名古屋地方裁判所 昭和28年(行モ)3号 決定
被申立人碧南市議会が昭和二十八年五月二十七日申立人に対してなした除名決議は、当庁昭和二十八年(行)第一四号議員除名決議取消請求事件の本案判決確定に至るまで、その執行を停止する。
二、理 由
申立人は主文同旨の裁判を求め、その申立の理由として次のように主張した。
(一) 申立人は碧南市議会の議員であつたところ、昭和二十八年五月二十七日の緊急議会において、同年三月十六日の本会議における申立人の所為が地方自治法(以下単に法と称する)第百三十二条に違反するとのかどで、法第百三十四条、第百三十五条により議員を除名せられた。
(二) しかしながら、右除名決議は次の如き理由により違法である。
(1) 申立人の昭和二十八年三月十六日碧南市議会における発言には、いささかも無礼な言葉を使用したり、又は他人の私生活にわたる言論をしたということはなく、市議会議員として当然許さるべき言論の自由の範囲内の発言であつて、これを法第百三十二条違反とすることは絶対にできない。
(2) 仮りに右発言のうちに法第百三十二条違反の内容があつたとしても、該発言は昭和二十八年三月十六日の本会議における所為であり同日の会期は閉会したに拘らず、同年五月二十七日の緊急臨時議会において本件除名決議がなされている。

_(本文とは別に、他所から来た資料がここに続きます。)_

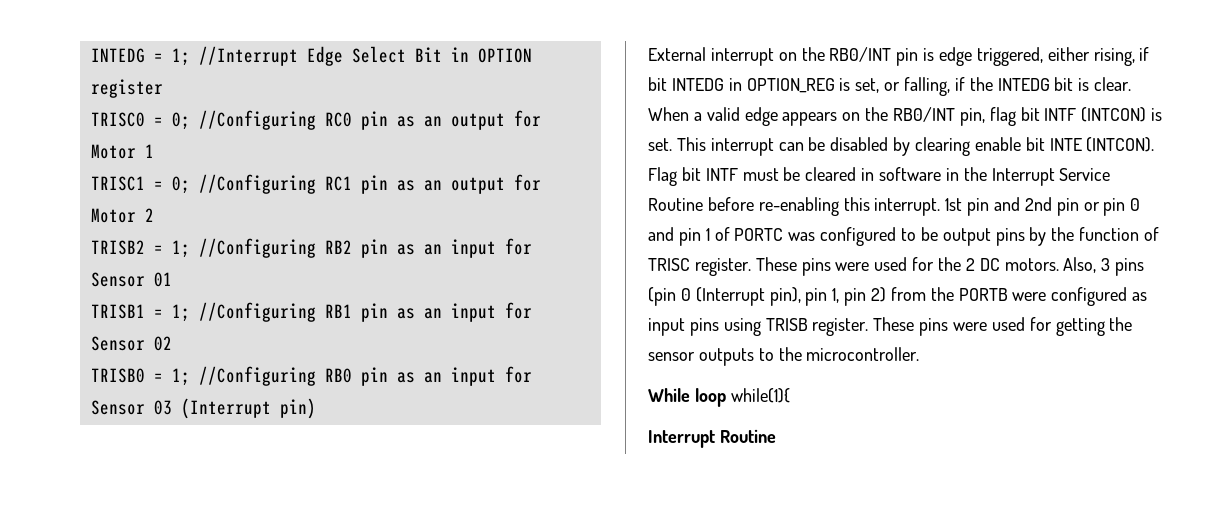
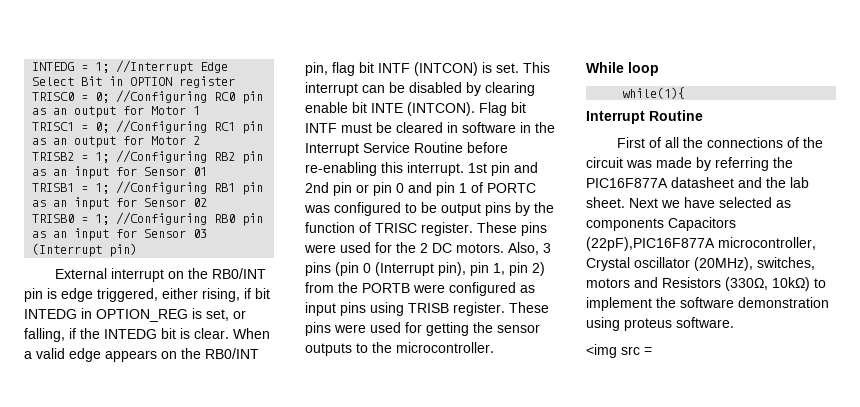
(726, 397) none -> (659, 69) //
(776, 436) none -> [616,137,823,148] [586,157,793,171] [586,177,809,188] [586,197,791,208] [586,217,736,231] [586,237,816,251] [586,257,815,271] [586,277,826,291] [586,297,829,311] [586,317,734,331] [586,344,652,358] // First of all the connections of the circuit was made by referring the PIC16F877A datasheet and the lab sheet. Next we have selected as components Capacitors (22pF),PIC16F877A microcontroller, Crystal oscillator (20MHz), switches, motors and Resistors (330Ω, 10kΩ) to implement the software demonstration using proteus software. // <img src =

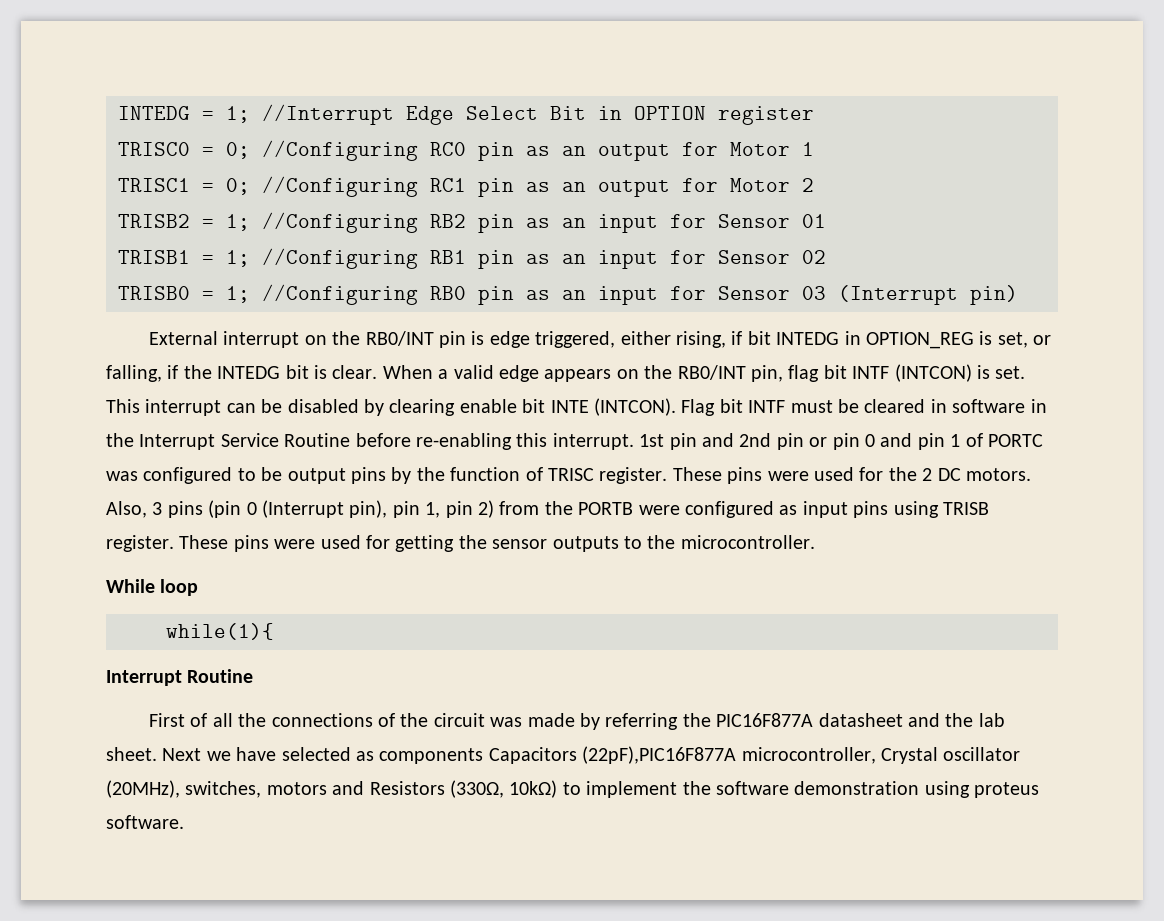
[586,344,652,358] // <img src = -> (184, 822) none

即ち右除名決議は法第百十九条の会期不継続の原則にてい触し無効である。
(3) なお、仮りに申立人の前記発言のうちに、法第百三十二条違反の内容があつたとしても、議員に対するいわば極刑とも称すべき除名処分に付するが如きは、明かに懲罰の限度を超えたもの即ち懲罰権の乱用と認むべきものであり、右除名決議は違法たるを免れない。
(三) 申立人はさきの選挙において碧南市民より千百六十四票の多数の投票を得て当選したものであり、申立人が前示除名決議取消訴訟の判決確定に至るまで碧南市会議員としての職責をつくし得ぬことは、社会的政治的見地よりとうてい堪え得ないところである。なお又昭和二十八年秋の大台風の被害を受けた碧南市としてはその復興のため議員の任務も重大さを増してきている現状であり、申立人の碧南市会議員としての地位は一日も忽かせにできない状態である。よつて右判決確定までの暫定的処置として本件停止決定の申立をなす次第である。
そこで右申立の当否につき審査するに、本件除名決議がはたして申立人主張のように違法であり取消を免れないものであるかどうかは、本案訴訟の審理の上でなくてはにわかに断定できないところである。しかし当裁判所が当事者の意見を聴き疏明資料を精査し、且つ諸般の事情を考慮した結果によると、さしあたり申立人の主張を正当と認めて右除名決議の効力の発生を一応停止しておくべき緊急の必要があるように考えられる。そして行政事件訴訟特例法第十条第二項にいわゆる処分の執行停止とは、単に行政処分に基きその執行行為として現実に何等かの法律行為又は事実行為がなさるべき場合これが執行を停止することを意味するに止まらず、広く本件除名決議のように行政上の意思表示の効力の発生を停止する必要のある場合をも含むと解せられるので、同法第十条第二項、第四項にもとずき主文のように決定する次第である。